*** Provided records ***

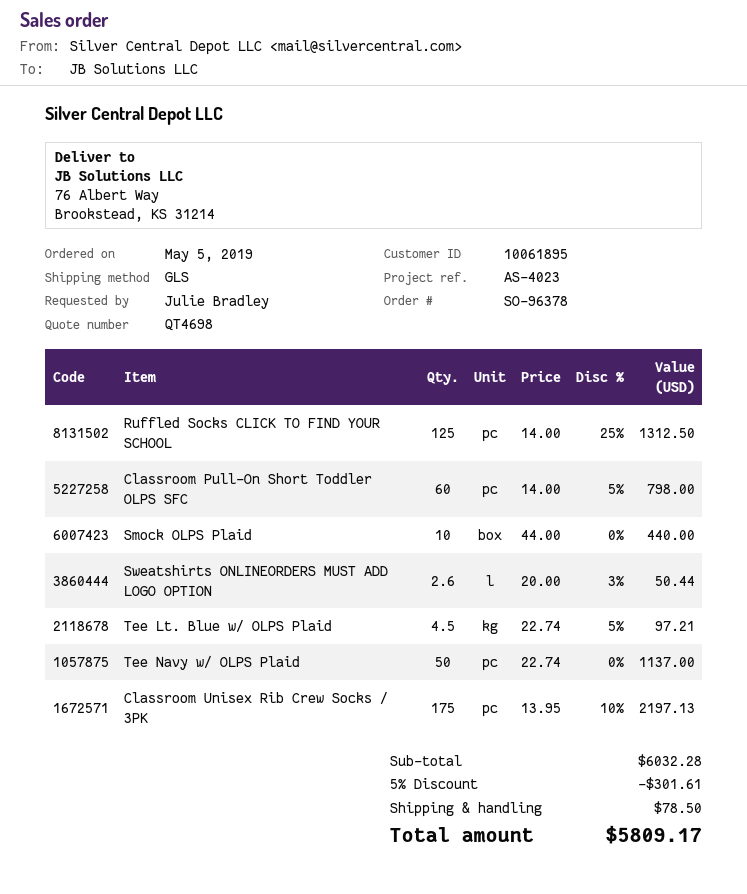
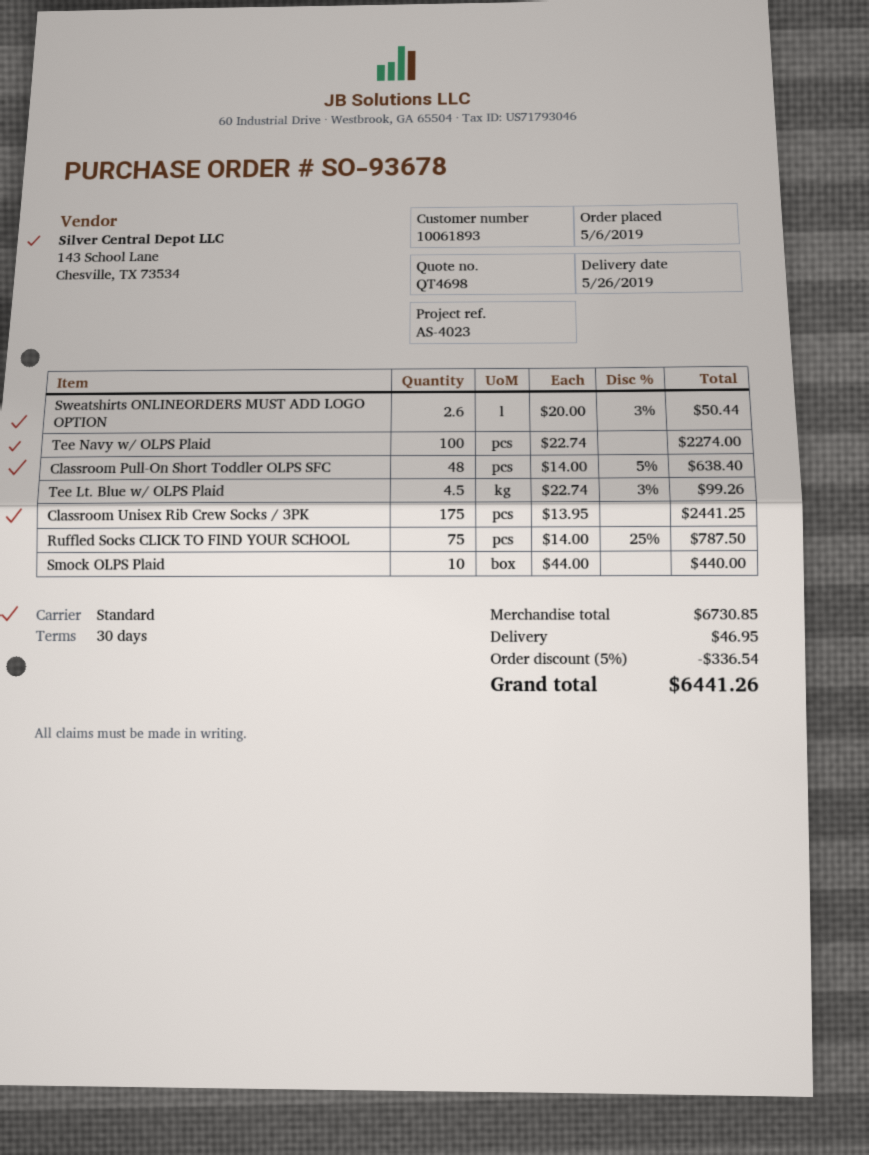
order number: SO-96378 -> SO-93678
order date: 2019-05-05 -> 2019-05-06
customer number: 10061895 -> 10061893
shipping method: GLS -> standard
Ruffled Socks CLICK TO FIND YOUR SCHOOL: 125 x 14.00 - 25% = 1312.50 -> 75 x 14.00 - 25% = 787.50
Classroom Pull-On Short Toddler OLPS SFC: 60 x 14.00 - 5% = 798.00 -> 48 x 14.00 - 5% = 638.40
Tee Lt. Blue w/ OLPS Plaid: 4.5 x 22.74 - 5% = 97.21 -> 4.5 x 22.74 - 3% = 99.26
Tee Navy w/ OLPS Plaid: 50 x 22.74 = 1137.00 -> 100 x 22.74 = 2274.00
Classroom Unisex Rib Crew Socks / 3PK: 175 x 13.95 - 10% = 2197.13 -> 175 x 13.95 = 2441.25
subtotal: 6032.28 -> 6730.85
discount: 5% = 301.61 -> 5% = 336.54
shipping: 78.50 -> 46.95
total: 5809.17 -> 6441.26

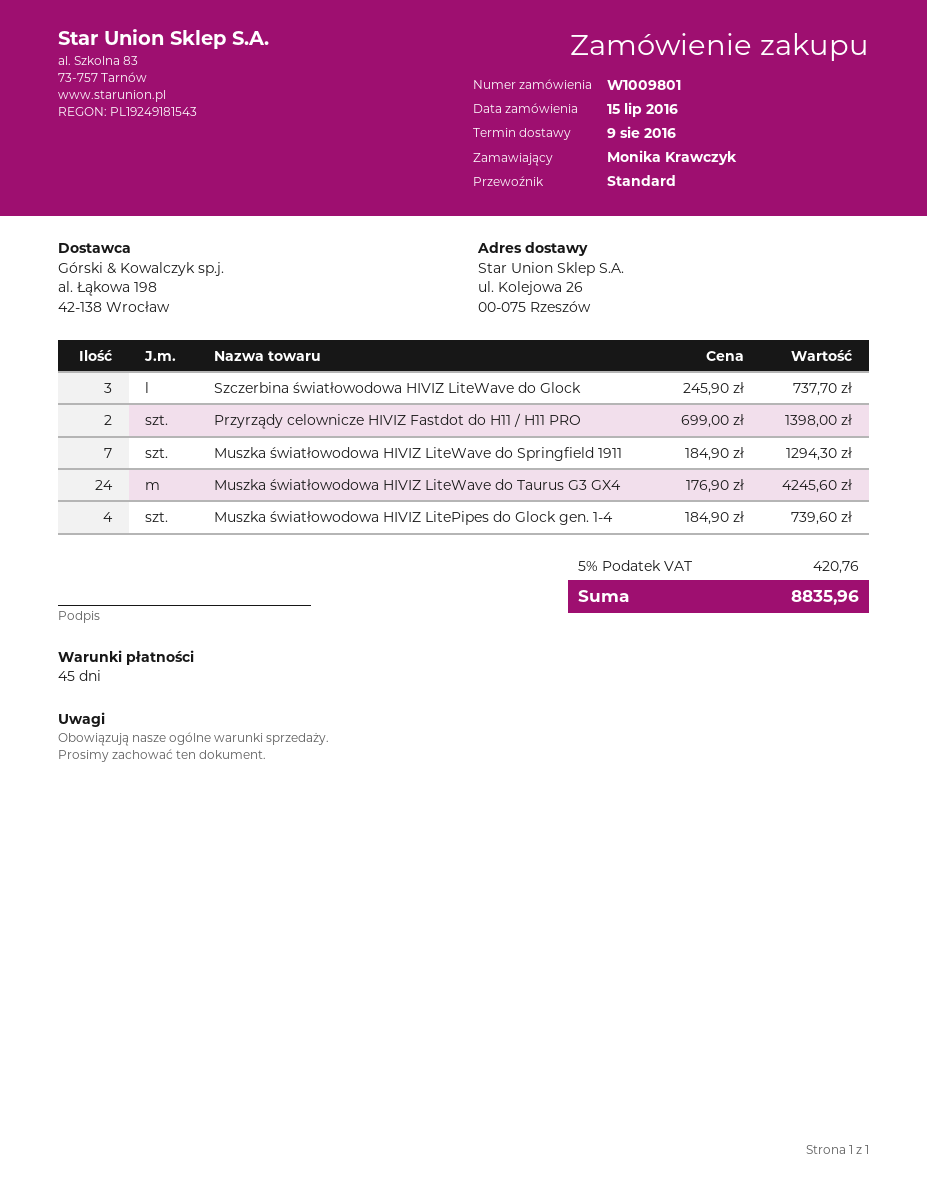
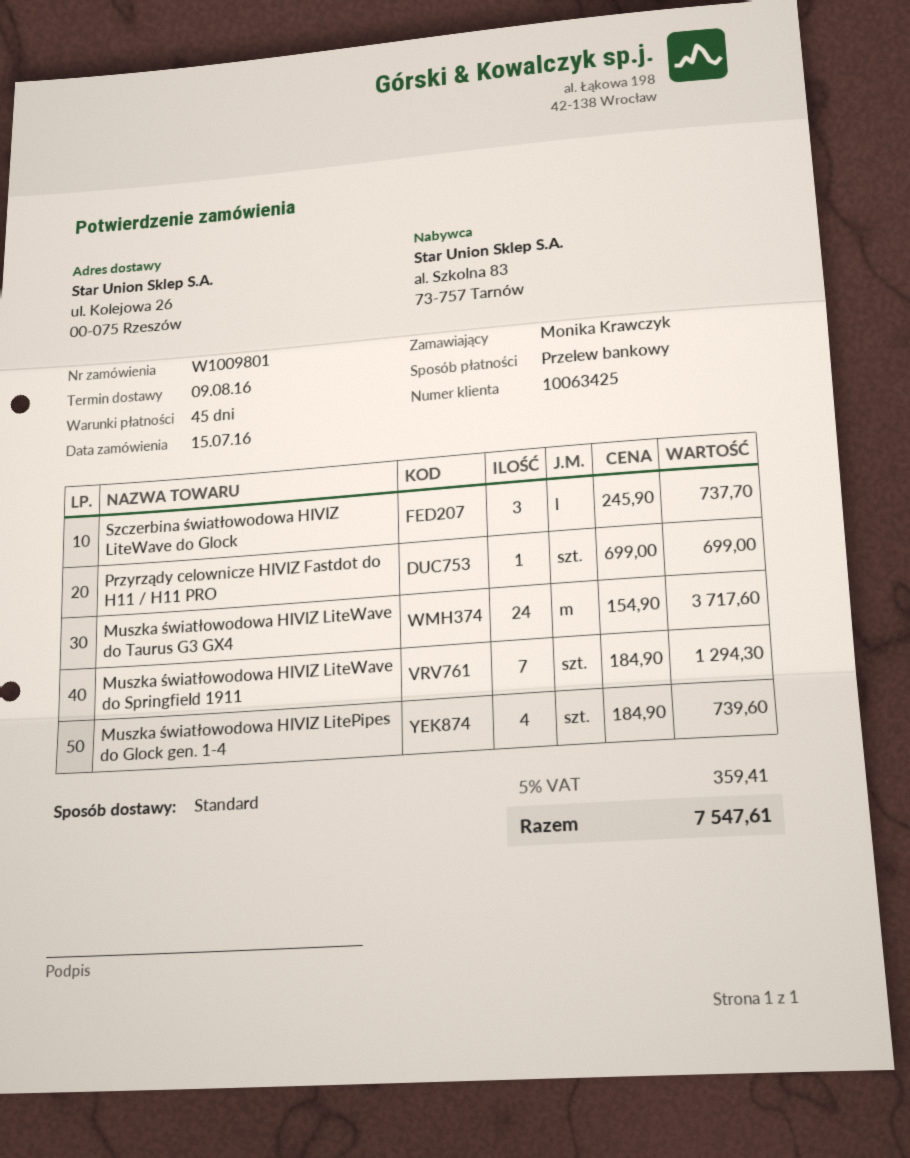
Przyrządy celownicze HIVIZ Fastdot do H11 / H11 PRO: 2 x 699.00 = 1398.00 -> 1 x 699.00 = 699.00
Muszka światłowodowa HIVIZ LiteWave do Taurus G3 GX4: 24 x 176.90 = 4245.60 -> 24 x 154.90 = 3717.60
tax: 5% = 420.76 -> 5% = 359.41
total: 8835.96 -> 7547.61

*** End of Provided records ***

Leave out the pictures. Transcribe the rest of the listing above exactly.

Expected answer –
order number: SO-96378 -> SO-93678
order date: 2019-05-05 -> 2019-05-06
customer number: 10061895 -> 10061893
shipping method: GLS -> standard
Ruffled Socks CLICK TO FIND YOUR SCHOOL: 125 x 14.00 - 25% = 1312.50 -> 75 x 14.00 - 25% = 787.50
Classroom Pull-On Short Toddler OLPS SFC: 60 x 14.00 - 5% = 798.00 -> 48 x 14.00 - 5% = 638.40
Tee Lt. Blue w/ OLPS Plaid: 4.5 x 22.74 - 5% = 97.21 -> 4.5 x 22.74 - 3% = 99.26
Tee Navy w/ OLPS Plaid: 50 x 22.74 = 1137.00 -> 100 x 22.74 = 2274.00
Classroom Unisex Rib Crew Socks / 3PK: 175 x 13.95 - 10% = 2197.13 -> 175 x 13.95 = 2441.25
subtotal: 6032.28 -> 6730.85
discount: 5% = 301.61 -> 5% = 336.54
shipping: 78.50 -> 46.95
total: 5809.17 -> 6441.26

Przyrządy celownicze HIVIZ Fastdot do H11 / H11 PRO: 2 x 699.00 = 1398.00 -> 1 x 699.00 = 699.00
Muszka światłowodowa HIVIZ LiteWave do Taurus G3 GX4: 24 x 176.90 = 4245.60 -> 24 x 154.90 = 3717.60
tax: 5% = 420.76 -> 5% = 359.41
total: 8835.96 -> 7547.61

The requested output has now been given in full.